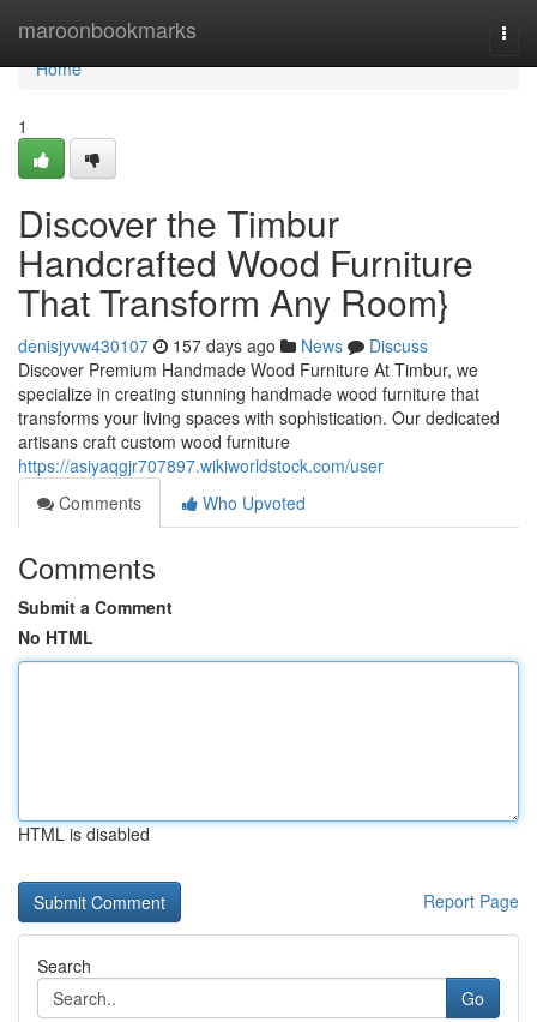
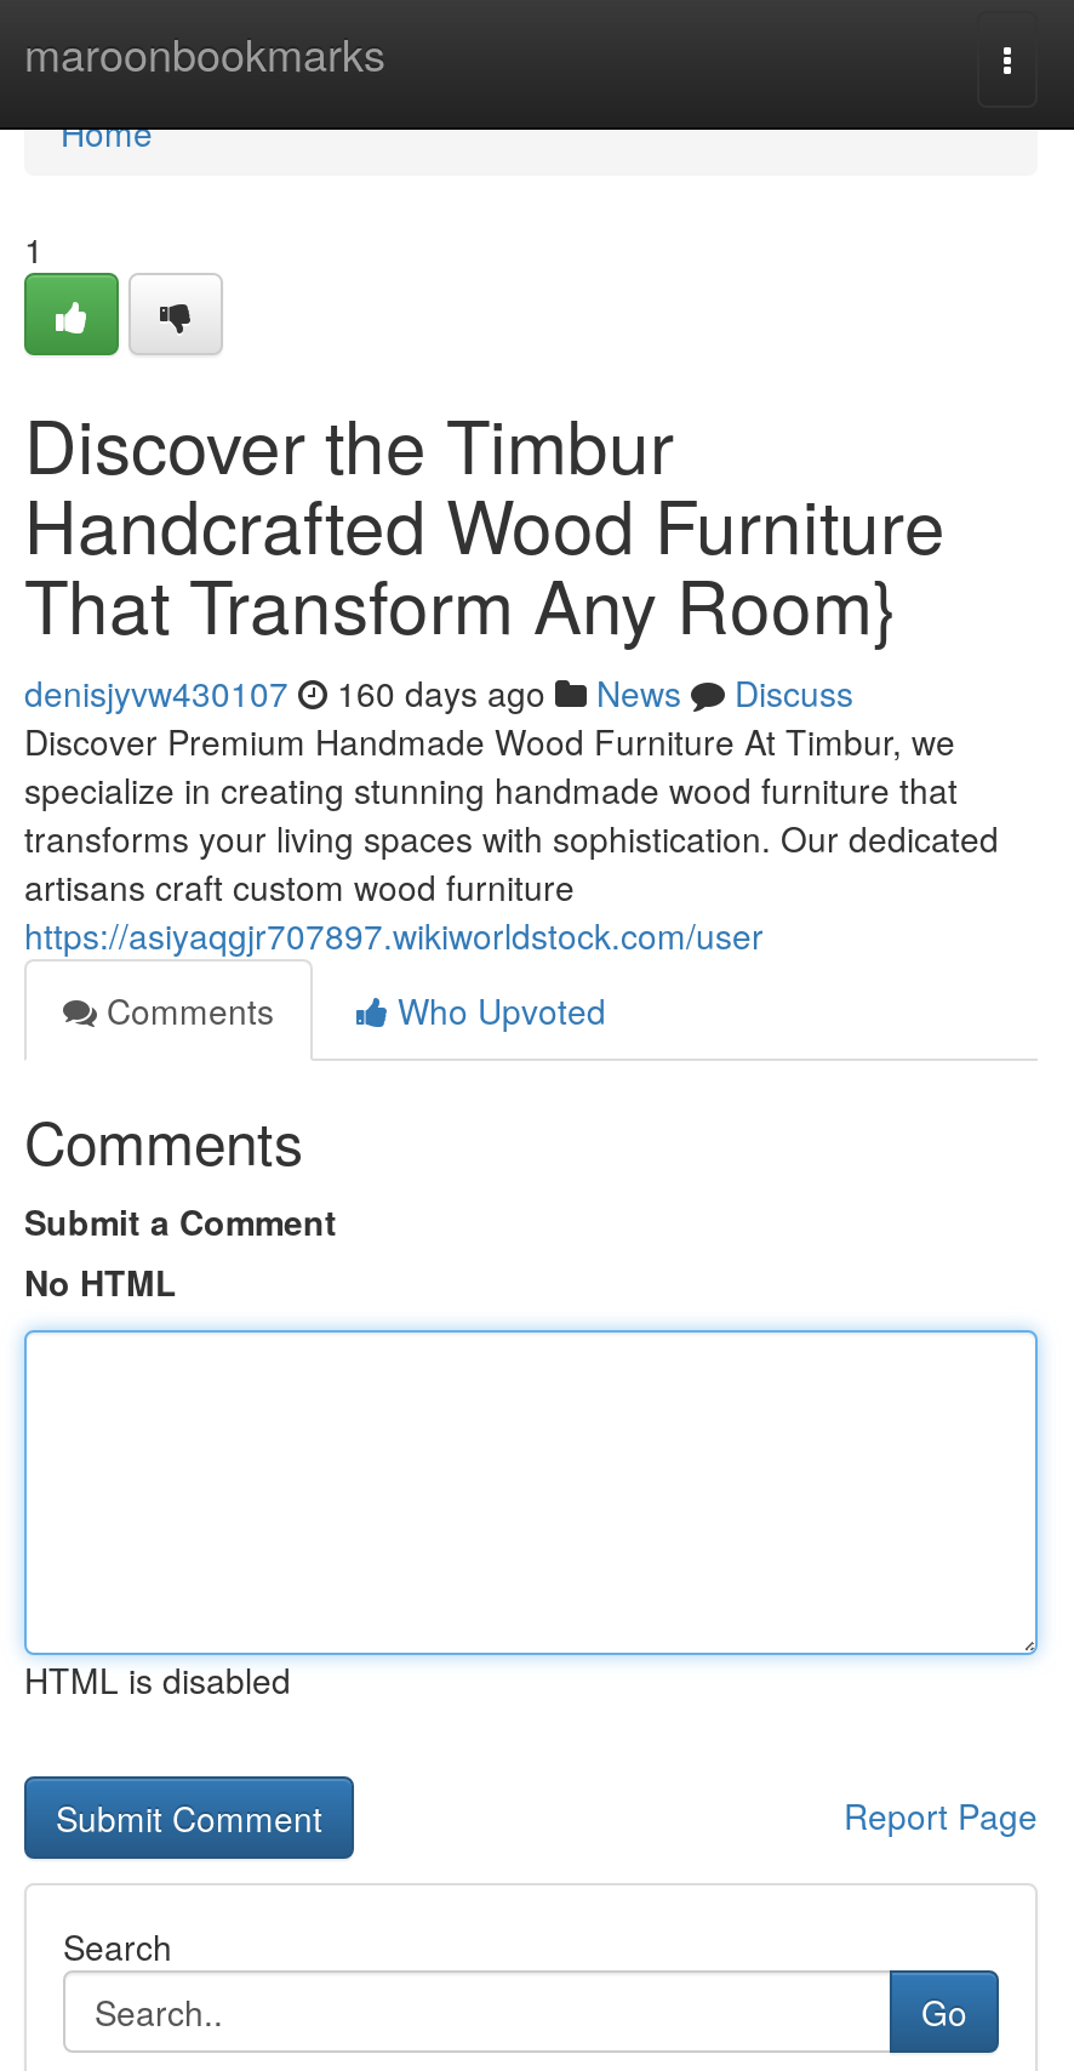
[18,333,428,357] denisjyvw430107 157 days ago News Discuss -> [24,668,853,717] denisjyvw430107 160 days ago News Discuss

--

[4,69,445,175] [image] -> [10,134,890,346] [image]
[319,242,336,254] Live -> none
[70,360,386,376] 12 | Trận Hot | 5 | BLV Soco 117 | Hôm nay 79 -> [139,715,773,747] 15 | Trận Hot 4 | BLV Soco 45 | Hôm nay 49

* * *

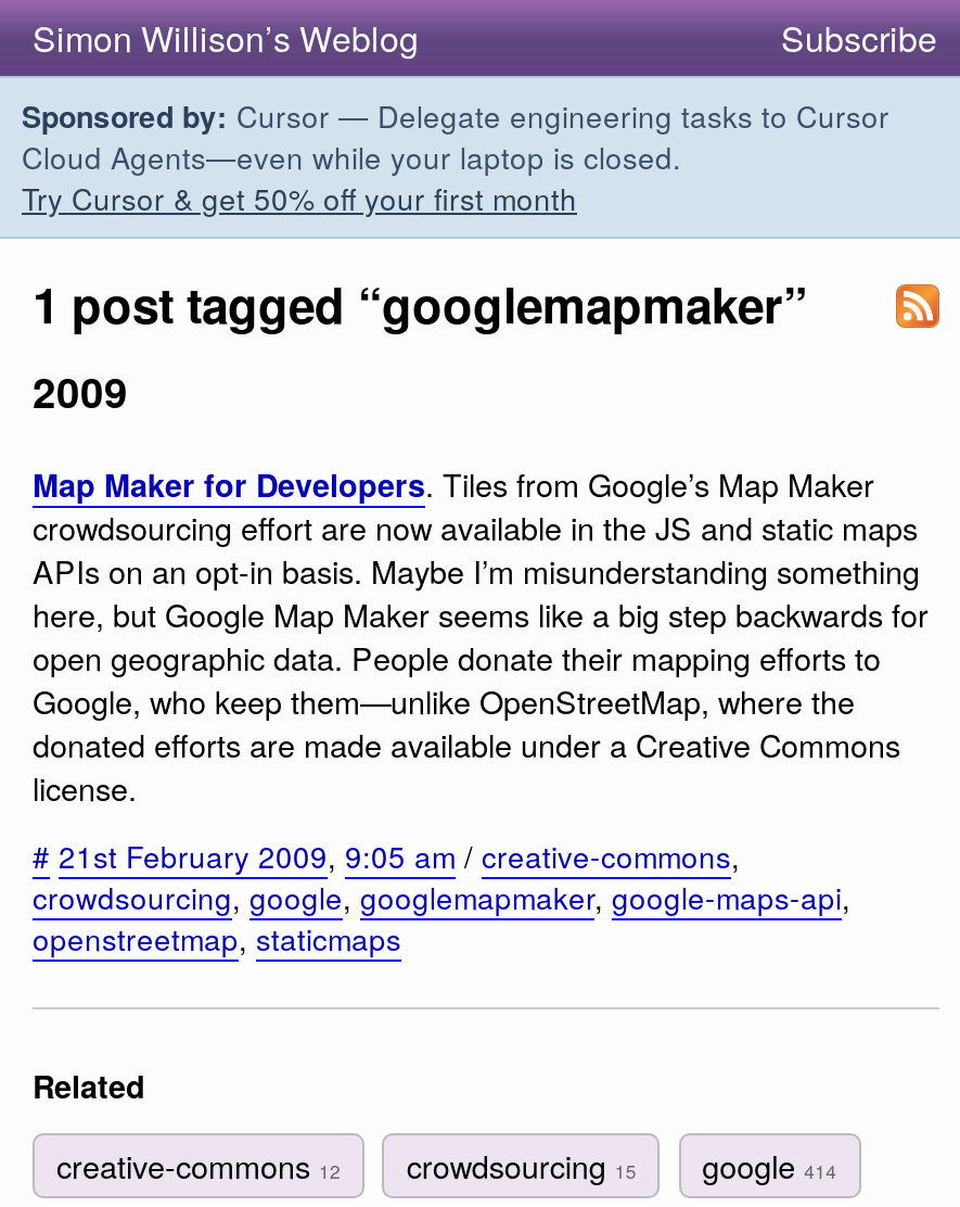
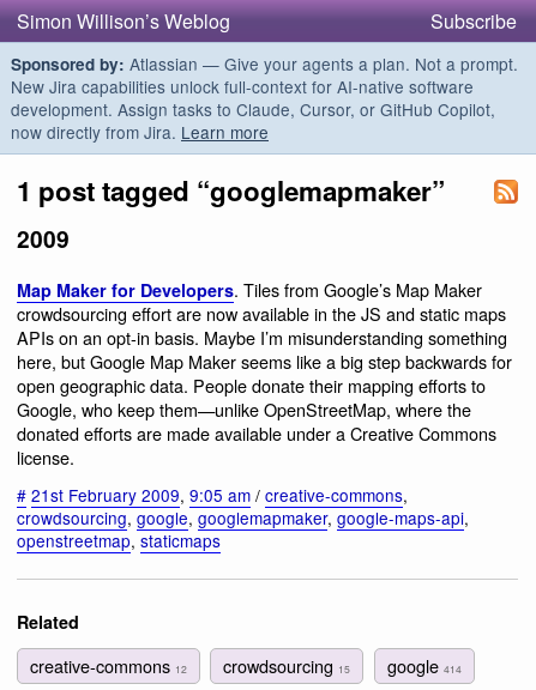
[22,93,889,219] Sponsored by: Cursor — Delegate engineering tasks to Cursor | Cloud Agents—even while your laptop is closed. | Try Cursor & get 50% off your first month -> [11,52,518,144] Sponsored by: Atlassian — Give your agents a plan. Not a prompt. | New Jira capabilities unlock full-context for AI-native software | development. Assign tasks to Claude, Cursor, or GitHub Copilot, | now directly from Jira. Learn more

» **Problem statement**
Please give an exact copy of the entries above, from the line with "[4,69,445,175] [image] ->" down to the line with "[70,360,386,376] 12 |", inclusive, and nothing else.

» **Finished task**
[4,69,445,175] [image] -> [10,134,890,346] [image]
[319,242,336,254] Live -> none
[70,360,386,376] 12 | Trận Hot | 5 | BLV Soco 117 | Hôm nay 79 -> [139,715,773,747] 15 | Trận Hot 4 | BLV Soco 45 | Hôm nay 49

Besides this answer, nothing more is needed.